Re: [vdsm] RFD: API: Identifying vdsm objects in the next-gen API

2012-11-29 Thread Saggi Mizrahi
They are not future proof as the paradigm is completely different.
Storage domain IDs are not static any more (and are not guaranteed to be unique 
or the same across the cluster.
Image IDs represent the ID of the projected data and not the actual unique path.
Just as an example, to run a VM you give a list of domains that might contain 
the needed images in the chain and the image ID of the tip.
The paradigm is changed to and most calls get non synchronous number of images 
and domains.
Further more, the APIs themselves are completely different. So future proofing 
is not really an issue.

As to making the current API a bit simpler. As I said, making them opaque is 
problematic as currently the engine is responsible for creating the IDs.
Further more, some calls require you to play with these (making a template 
instead of a snapshot).
Also, the full chain and topology needs to be completely visible to the engine.

These things, as you said, are problematic. But this is the way things are 
today.

As for task IDs.
Currently task IDs are only used for storage and they get persisted to disk. 
This is WRONG and is not the case with the new storage API.
Because we moved to an asynchronous message based protocol (json-rpc over 
TCP\AMQP) there is no need to generate a task ID. it is built in to json-rpc.
json-rpc specifies that the IDs have to be unique for a client as long as the 
request is still active.
This is good enough as internally we can have a verb for a client to query it's 
own running tasks and a verb to query other host tasks by mangling in the 
client before the ID.
Because the protocol is asynchronous all calls are asynchronous by nature well.
Tasks will no longer be persisted or expected to be persisted.
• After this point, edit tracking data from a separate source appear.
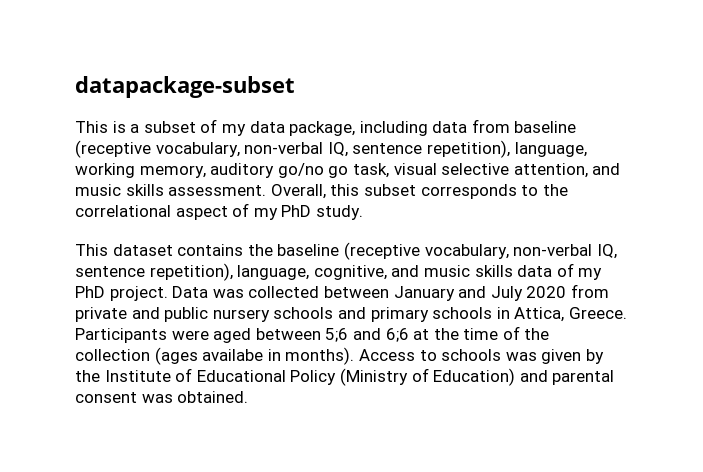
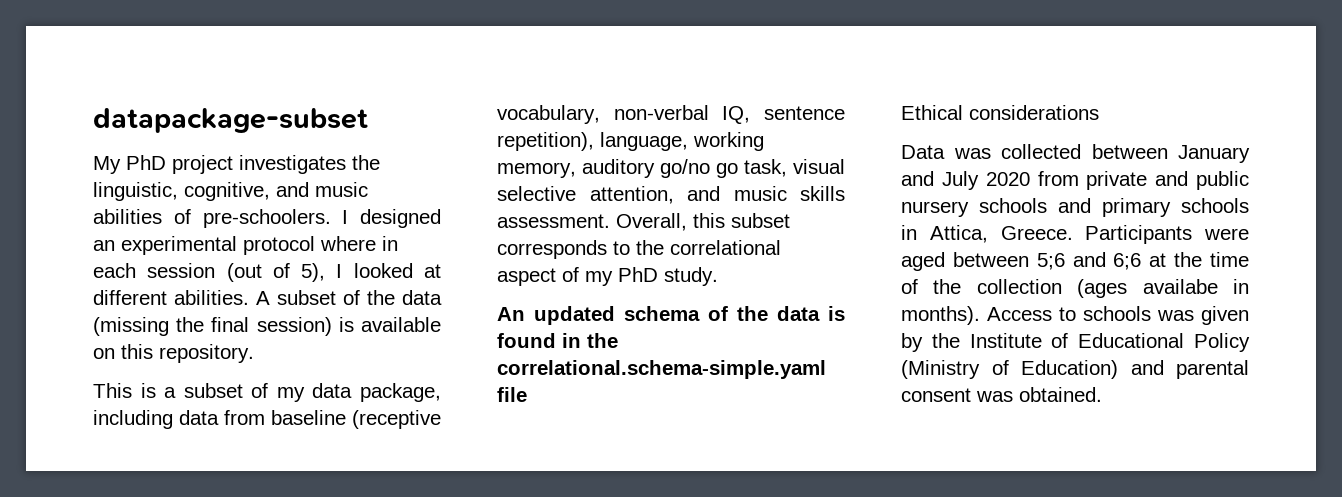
+ My PhD project investigates the linguistic, cognitive, and music abilities of pre-schoolers. I designed an experimental protocol where in each session (out of 5), I looked at different abilities. A subset of the data (missing the final session) is available on this repository.
- This dataset contains the baseline (receptive vocabulary, non-verbal IQ, sentence repetition), language, cognitive, and music skills data of my PhD project. Data was collected between January and July 2020 from private and public nursery schools and primary schools in Attica, Greece.
+ An updated schema of the data is found in the correlational.schema-simple.yaml file
+ Ethical considerations
+ Data was collected between January and July 2020 from private and public nursery schools and primary schools in Attica, Greece.

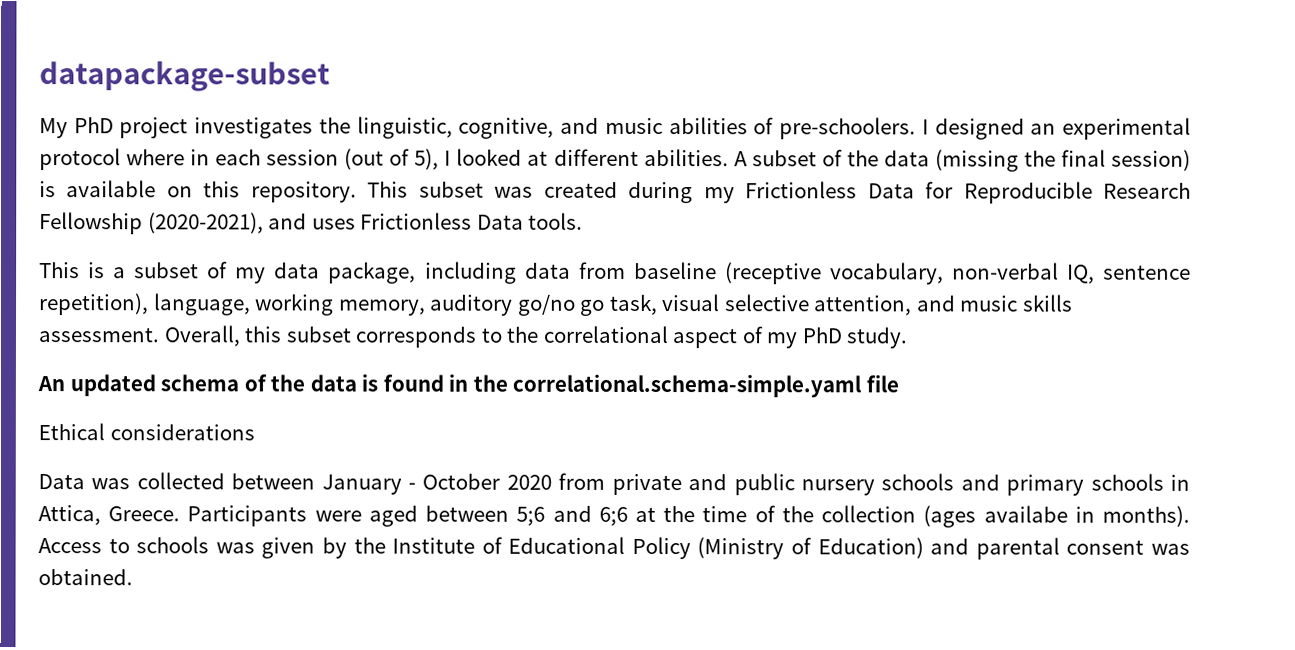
+ This subset was created during my Frictionless Data for Reproducible Research Fellowship (2020-2021), and uses Frictionless Data tools.
- Data was collected between January and July 2020 from private and public nursery schools and primary schools in Attica, Greece.
+ Data was collected between January - October 2020 from private and public nursery schools and primary schools in Attica, Greece.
It's the callers 
responsibility to query the state and see if the operation succeeded or failed 
if the caller or VDSM died in the middle of the call. The current "cleanTask()" 
system can't be used when more then one client is using VDSM and will not be 
used for anything other then legacy storage.

AFAIK Apart from storage all objects IDs are constructed with a single ID, name 
or alias. VMs, storageConnections, network interfaces. So it's not a real issue.
I agree that in the future we should keep the idiom of pass configuration once, 
name it, and keep using the name to reference the object.

- Original Message -
> From: "Adam Litke" 
> To: "Saggi Mizrahi" 
> Cc: engine-de...@linode01.ovirt.org, "Dan Kenigsberg" , 
> "Federico Simoncelli"
> , "Ayal Baron" , 
> vdsm-devel@lists.fedorahosted.org
> Sent: Thursday, November 29, 2012 4:18:40 PM
> Subject: Re: RFD: API: Identifying vdsm objects in the next-gen API
> 
> On Thu, Nov 29, 2012 at 02:16:42PM -0500, Saggi Mizrahi wrote:
> > This is all only valid for the current storage API the new one
> > doesn't have
> > pools or volumes. Only domains and images.  Also, images and
> > domains are more
> > loosely coupled and make this method problematic.
> 
> I am looking for an incremental way to bridge the differences.  It's
> been 2
> years and we still don't have the revamped storage API so I am
> planning on what
> we have being around for awhile :)  I think that defining object
> identifiers as
> opaque structured types is also future proof.  In the future an
> Image-ng object
> we can drop 'storagepoolID' from the identifier and, if it makes
> sense, remove
> the hard association with a storageDomain as well.  The point behind
> this
> refactoring is to give us the option of coupling multiple UUID's (or
> other data)
> to form a single, opaque identifier.
> 
> > That being said, if we do choose to make the current storage API
> > officially
> > supported I do agree that it looks a bit simpler but for the price
> > of forcing
> > the user to construct these objects before sending the request. I
> > know for a
> > fact that the engine will just create these objects on the fly
> > because they
> > use their own objects to group things logically. This means adding
> > more work
> > instead of removing it.  Most clients will do that anyway as they
> > will use
> > their own DAL to store these relationships.
> > 
> 
> Thanks for bringing up some of these points.  All deserve attention
> so I will
> address each one individually:
> 
> The current API does not yet make an official statement of support
> for anything.
> I want to model the current storage API so that the node level API
> can have the
> same level of functionality as is currently supported.  I am all for
> removing
> deprecated functions and redesigning in-place for a reasonable amount
> of time
> going forward.  In a perfect world, libvdsm-1.0 would release with no
> mention of
> storage pools at all.
> 
> If properly designed, the end-user (including engine) would never be
> constructing these objects itself.  Object identifiers are
> essentially opaque
> structures.  In order to make this possible, we need to make sure
> that the API
> provides all of the functions needed t

Re: [vdsm] RFD: API: Identifying vdsm objects in the next-gen API

2012-11-29 Thread Adam Litke
On Thu, Nov 29, 2012 at 02:16:42PM -0500, Saggi Mizrahi wrote:
> This is all only valid for the current storage API the new one doesn't have
> pools or volumes. Only domains and images.  Also, images and domains are more
> loosely coupled and make this method problematic.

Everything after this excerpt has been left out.